Whatever strategy you choose to adopt when it comes to has given, it’s important to understand the benefits and drawbacks and become intentional regarding your decision. If you opt to pause payments or make an application for an income-driven plan, you should know that it could take more time to pay off your loans, and you may wind up paying more in interest with time.

If you choose to take advantage of the low interest rates to be able to reduce debt faster, it’s important to be aware that some quantity of debt may be forgiven later on. 
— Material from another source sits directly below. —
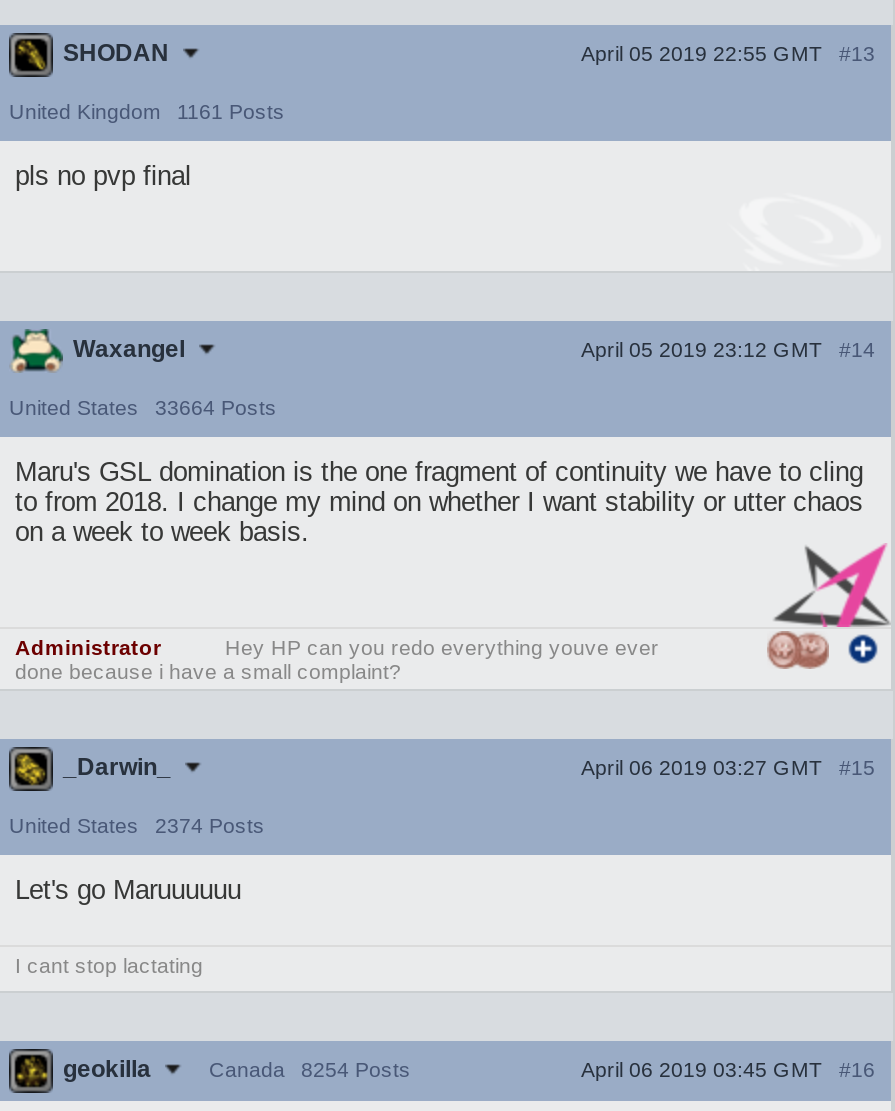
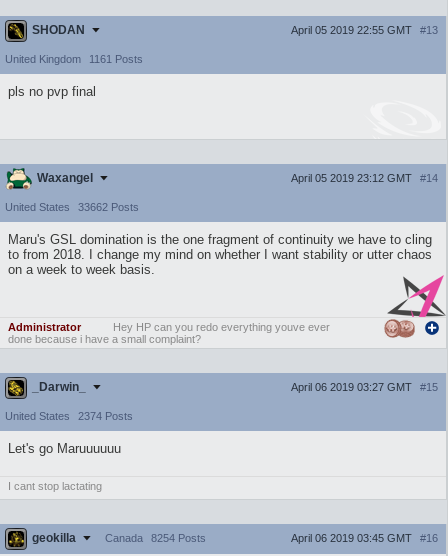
- United States 33664 Posts
+ United States 33662 Posts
8. Help make your voice heard

Struggling with student debt and frustrated with your current options? Politicians like Customer advocates and Chuck Schumer are encouraging Americans to create their voices heard. Here are some methods to share your thinking on student debt cancellation with President Biden:

  • By email – You are able to email the White House by using this form.
  • By phone –  You can reach them by telephone at 202-456-1111.
  • By letter  You can mail instructions to:

The White House
1600 Pennsylvania Avenue, N.W.
Washington, DC 20500

You may also contact local representatives, Senators, and people in Congress about student debt cancellation.


Student debt cancellation has again made headlines in recent weeks as individuals, organizations, and elected officials urge President Biden to think about enacting sweeping student debt cancellation measures. As the Biden administration has not committed to the more expansive proposals favored by politicians like Warren and Schumer, it also hasn’t ruled them out.

If you have opinions about student debt cancellation, you should consider contacting your elected officials to make your voice heard.